例文(jointly and severally)Indemnification (補償条項)から:
In the event that multiple individuals or entities breach any representation, warranty, or covenant contained in this Agreement, such breaching parties shall jointly and severally indemnify, defend, and hold harmless the other party from and against any and all claims, losses, damages, liabilities, and expenses arising out of such breach.
(日本語訳)
複数の個人または団体が本契約に含まれる表明、保証、または誓約に違反した場合、当該違反当事者は、当該違反から生じるあらゆる請求、損失、損害、責任、および費用について、連帯して相手方当事者を補償し、防御し、免責するものとする。
例文の注記:
- breach any representation, warranty, or covenant(表明、保証、または誓約に違反する):契約の主要な義務のいずれに違反しても、連帯責任が発生する広範な網を張っています。
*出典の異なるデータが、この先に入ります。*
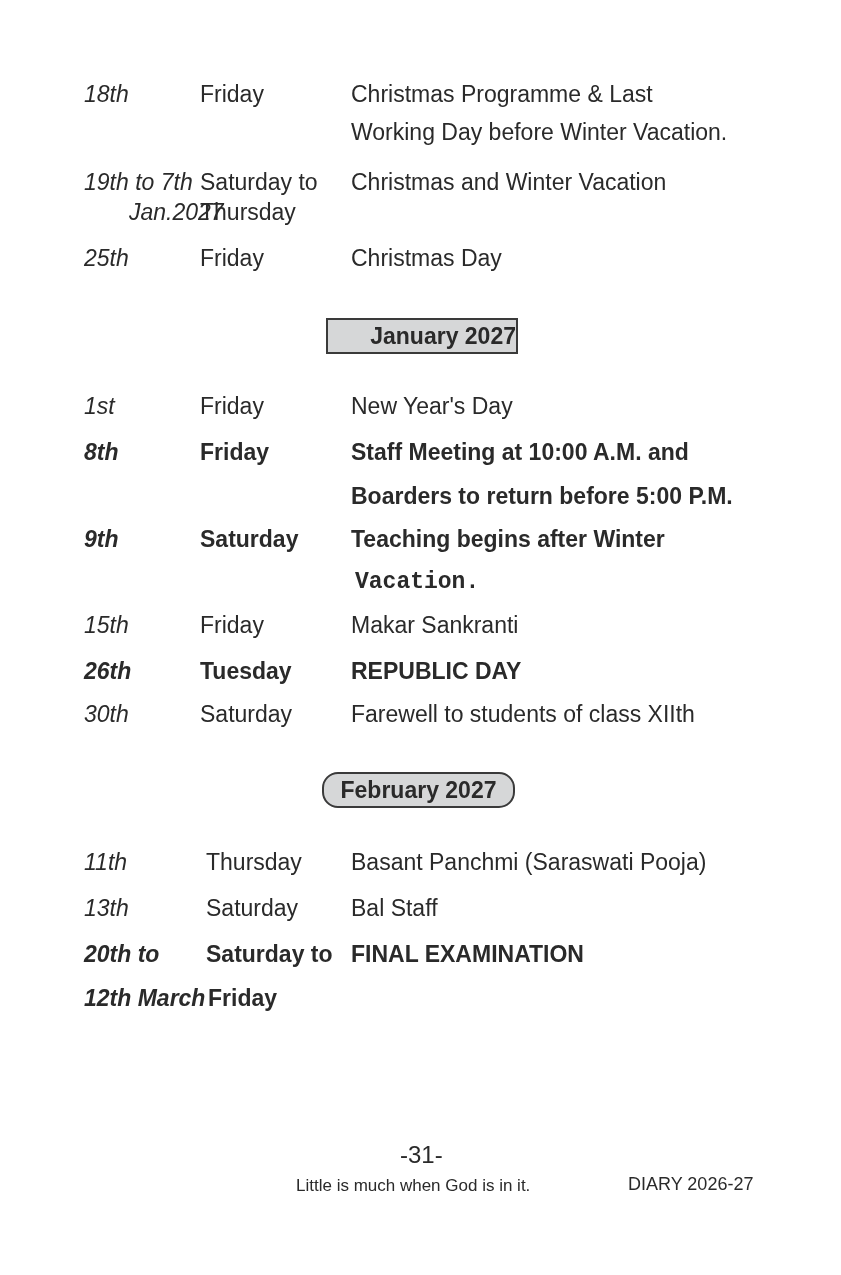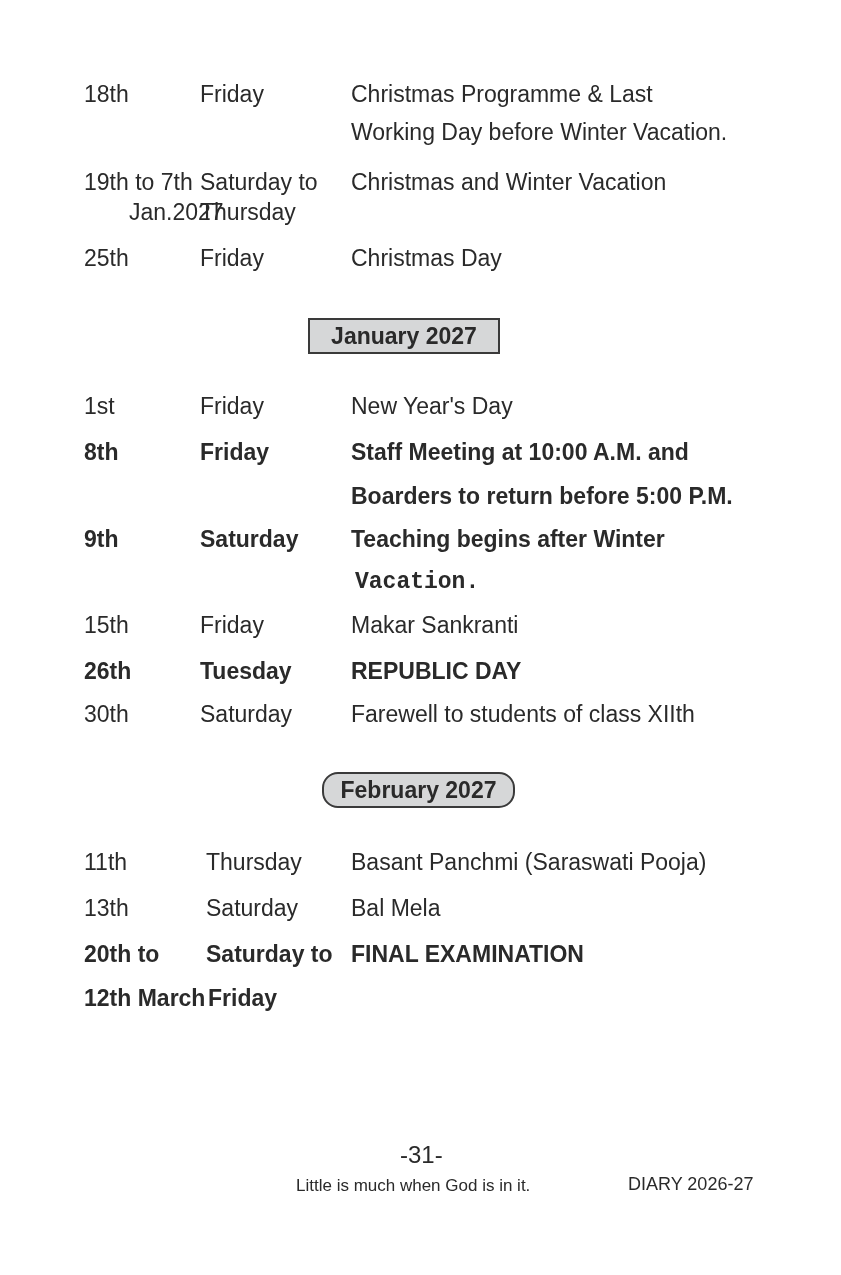--- a/index.html
+++ b/index.html
@@ -2,21 +2,21 @@
 <html><head>
   <meta charset="utf-8">
   <style>
     html, body { margin: 0; padding: 0; background: #ffffff; }
     body {
       width: 841px; height: 1275px; position: relative; overflow: hidden;
       font-family: "Liberation Sans", "DejaVu Sans", sans-serif;
       color: #2a2a2a;
     }
     .row { position: absolute; font-size: 23px; line-height: 28px; }
-    .c1 { position: absolute; left: 84px; white-space: nowrap; }
+    .c1 { position: absolute; left: 84px; white-space: nowrap; font-style: italic; }
     .c2 { position: absolute; left: 200px; white-space: nowrap; }
     .c3 { position: absolute; left: 351px; white-space: nowrap; text-align: center; }
     .c2f { left: 206px; }
     .bold { font-weight: bold; }
     .heading {
       position: absolute; background: #d6d7d8; border: 2px solid #3a3a3a;
       font-weight: bold; font-size: 23px; text-align: center;
       line-height: 32px; height: 32px;
     }
     .footer-quote { position: absolute; left: 296px; top: 1150px; font-size: 17px; margin-top: 26px; }
@@ -40,21 +40,21 @@
   <span class="c2" style="top:30px;">Thursday</span>
   <span class="c3">Christmas and Winter Vacation</span>
 </div>
 
 <div class="row" style="top:244px;">
   <span class="c1">25th</span>
   <span class="c2">Friday</span>
   <span class="c3">Christmas Day</span>
 </div>
 
-<div class="heading" style="left:308px; top:318px; width:188px;">January 2027</div>
+<div class="heading" style="left:326px; top:318px; width:188px;text-align:right;">January 2027</div>
 
 <div class="row" style="top:392px;">
   <span class="c1">1st</span>
   <span class="c2">Friday</span>
   <span class="c3">New Year's Day</span>
 </div>
 
 <div class="row bold" style="top:438px;">
   <span class="c1">8th</span>
   <span class="c2">Friday</span>
@@ -91,21 +91,21 @@
 
 <div class="row" style="top:848px;">
   <span class="c1">11th</span>
   <span class="c2 c2f">Thursday</span>
   <span class="c3">Basant Panchmi (Saraswati Pooja)</span>
 </div>
 
 <div class="row" style="top:894px;">
   <span class="c1">13th</span>
   <span class="c2 c2f">Saturday</span>
-  <span class="c3">Bal Mela</span>
+  <span class="c3">Bal Staff</span>
 </div>
 
 <div class="row bold" style="top:940px;">
   <span class="c1">20th to</span>
   <span class="c1" style="top:44px;">12th March</span>
   <span class="c2 c2f">Saturday to</span>
   <span class="c2" style="top:44px; left:208px;">Friday</span>
   <span class="c3">FINAL EXAMINATION</span>
 </div>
- indemnify, defend, and hold harmless(補償し、防御し、免責する):金銭の支払だけでなく、「訴訟への対応」も含めて連帯して負担することを求めています。
- any and all claims, losses…(あらゆる請求、損失……):責任の範囲を極限まで広げ、一円の損失も漏らさず回収しようとする意図の表れです。
- arising out of such breach(当該違反から生じる):損害と違反行為との間に因果関係があるものすべてが連帯責任の対象となります。